Abstract
In order to identify the parameters of nonlinear Hammerstein model which are contaminated by colored noise and peak noise, the least absolute deviation (LAD) is selected as the objective function to solve the problem of large residual square when the identification data is disturbed by the impulse noise which obeys symmetrical alpha stable () distribution. However, LAD cannot meet the need of differentiability required by most algorithms. To improve robustness and to solve the nondifferentiable problem, an approximate least absolute deviation (ALAD) objective function is established by introducing a deterministic function to replace absolute value under certain situations. The proposed method is derived from ALAD criterion and extended stochastic gradient method. Due to the differentiability of the objective function, we can get a recursive identification algorithm which is simple and easy to calculate compared with LAD. The convergence of the proposed identification method is also proved by Lyapunov stability theory, and the simulation experiments show that the proposed method has higher accuracy and stronger robustness than the least square (LS) method in the identification of Hammerstein model with colored noise and impulse noise. The impact of impulse noise can be restrained effectively.
1. Introduction
In recent years, the Hammerstein model has drawn a lot of attention because of its block-oriented nonlinear (BONL) character. It can be used to describe a variety of nonlinear systems such as nonlinear filtering, actuator saturation, signal analysis, and chemistry in biology system. So far, there have been several kinds of methods for the identification of Hammerstein model with white noise such as the iterative method [1, 2], the overparameterization method [3], the support vector machine (SVM) method [4], the subspace method [5–7], the blind method [8], the frequency domain identification method [9], and the artificial intelligence method [10–12]. In industry process control, however, the noise always includes colored noise and peak noise. It is necessary to consider the identification method for Hammerstein model when data are contaminated by colored noise and peak noise. Chang and Luus proposed an iterative method for Hammerstein model with colored noise [13], but it cannot be used for online-identification. Ding and Chen proposed an extended stochastic gradient method based on least squares for the nonlinear Hammerstein ARMAX system and proved its convergence by the martingale convergence theorem [2]. In most researches, the LS criterion is taken as the objective function during the identification of Hammerstein model.
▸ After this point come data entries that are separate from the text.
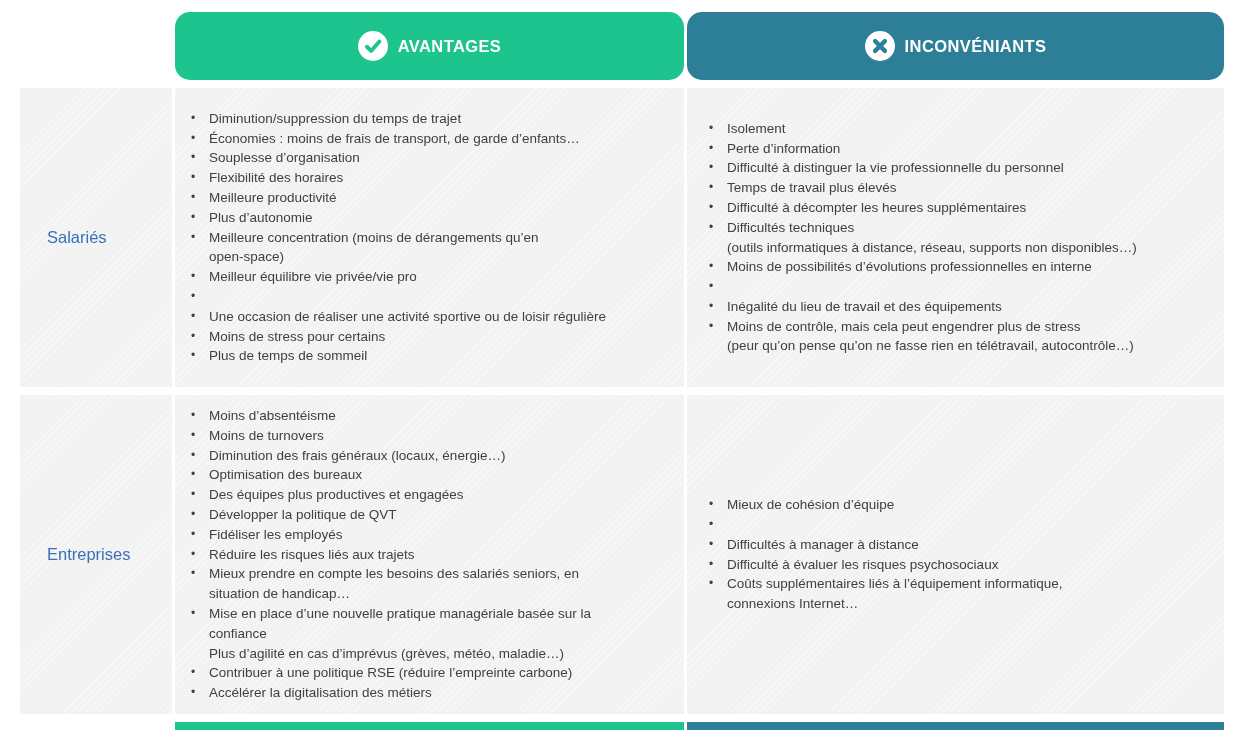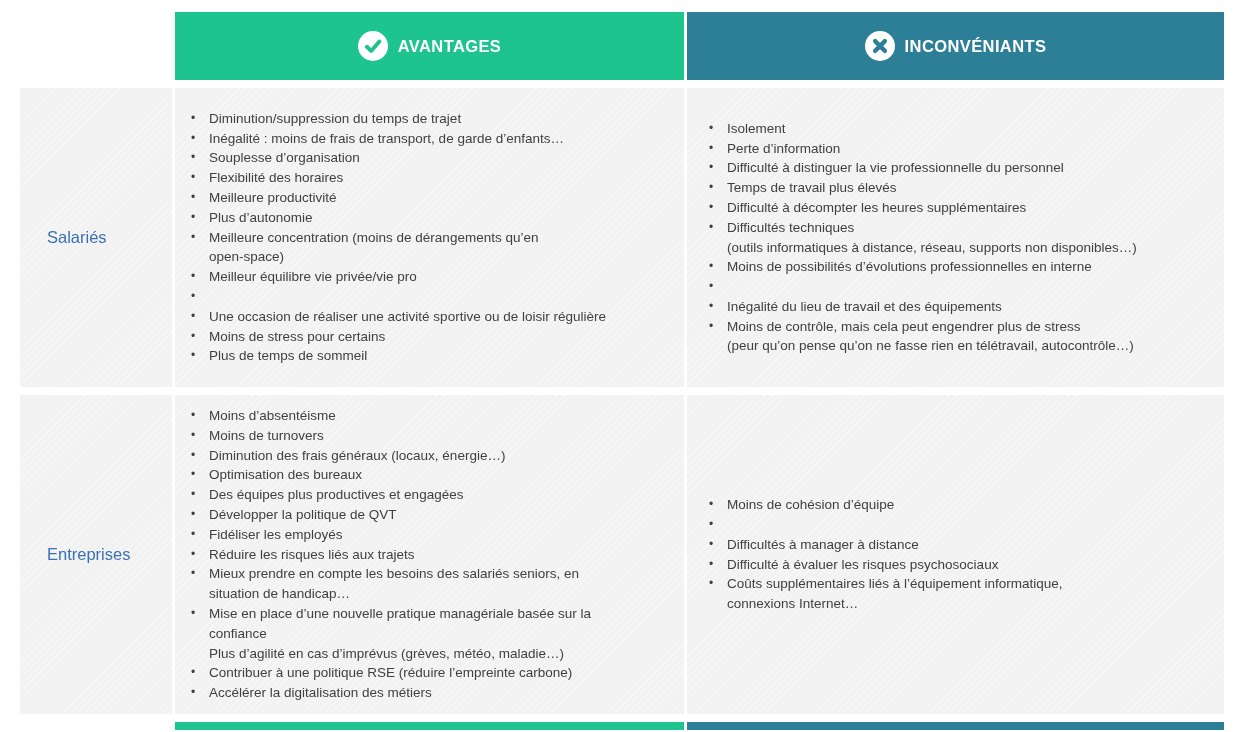--- a/index.html
+++ b/index.html
@@ -17,21 +17,21 @@
   .table{
     position:absolute;left:20px;top:12px;
     display:grid;
     grid-template-columns:152px 509px 537px;
     grid-template-rows:68px 299px 319px 8px;
     gap:8px 3px;
   }
 
   .hdr{
     display:flex;align-items:center;justify-content:center;gap:10px;
-    color:#ffffff;font-weight:bold;font-size:16.5px;letter-spacing:.4px;
+    color:#ffffff;font-weight:bold;font-size:16.5px;letter-spacing:.4px;border-radius:15px;
   }
   .hdr-green{grid-column:2;grid-row:1;background:var(--advantages-green,#1ec48e);}
   .hdr-teal{grid-column:3;grid-row:1;background:var(--inconveniants-teal,#2d7f98);}
   .corner{grid-column:1;grid-row:1;background:#ffffff;}
 
   .badge{width:30px;height:30px;display:block;flex:0 0 30px;}
   .badge .glyph-green{stroke:var(--advantages-green,#1ec48e);}
   .badge .glyph-teal{stroke:var(--inconveniants-teal,#2d7f98);}
 
   .rowlabel,.cell{
@@ -94,21 +94,21 @@
       <span>Salariés</span>
     </div>
     <div class="cell c-sal-adv">
       <ul class="bullets">
           <li>
             <span class="marker">•</span>
             <span class="btext">Diminution/suppression du temps de trajet</span>
           </li>
           <li>
             <span class="marker">•</span>
-            <span class="btext">Inégalité : moins de frais de transport, de garde d’enfants…</span>
+            <span class="btext">Économies : moins de frais de transport, de garde d’enfants…</span>
           </li>
           <li>
             <span class="marker">•</span>
             <span class="btext">Souplesse d’organisation</span>
           </li>
           <li>
             <span class="marker">•</span>
             <span class="btext">Flexibilité des horaires</span>
           </li>
           <li>
@@ -246,21 +246,21 @@
           <li>
             <span class="marker">•</span>
             <span class="btext">Accélérer la digitalisation des métiers</span>
           </li>
         </ul>
     </div>
     <div class="cell c-ent-inc">
       <ul class="bullets">
           <li>
             <span class="marker">•</span>
-            <span class="btext">Moins de cohésion d’équipe</span>
+            <span class="btext">Mieux de cohésion d’équipe</span>
           </li>
           <li>
             <span class="marker">•</span>
           </li>
           <li>
             <span class="marker">•</span>
             <span class="btext">Difficultés à manager à distance</span>
           </li>
           <li>
             <span class="marker">•</span>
The studies show that the LS method has better identification effect when the stochastic noise is normally distributed [14]. However, the LS method cannot work as well as the LAD method in certain conditions; for example, if the noise does not obey the normal distribution, the statistics performance of LAD estimation is better than LS estimation with irreplaceable advantages [15]. As to the square term in the objective function of LS method, a small change of the measured data will lead to a great influence on the identification results when there are outliers in the measured data [16].
To compensate the effect of the impulse noise and outliers on the identification accuracy, the LAD criterion is chosen to be the objective function which replaces the square terms with absolute deviation. The LAD method decreases the sensitivity to impulse noise and outliers and greatly improves the robustness because the LAD criterion only does the first power computation of the deviation. The LAD objective function is not differentiable. It needs to solve a nonsmooth optimization problem [17], which complicates the computation. The proposed method replaces the absolute deviation in LAD with a certain differentiable function and rebuilds the ALAD objective function. This paper derives the identification algorithm for Hammerstein model from ALAD objective function and the extended stochastic gradient method. To improve the identification accuracy and convergence rates, we add an inertial term to the proposed method. The convergence of the algorithm is proved by Lyapunov stability theory at the same time. The simulation experiments show that the proposed method can effectively eliminate the influence of impulse noise and outliers. Compared with the LS method, the ALAD method has stronger robustness and higher identification accuracy, demonstrating the superiority of the proposed method.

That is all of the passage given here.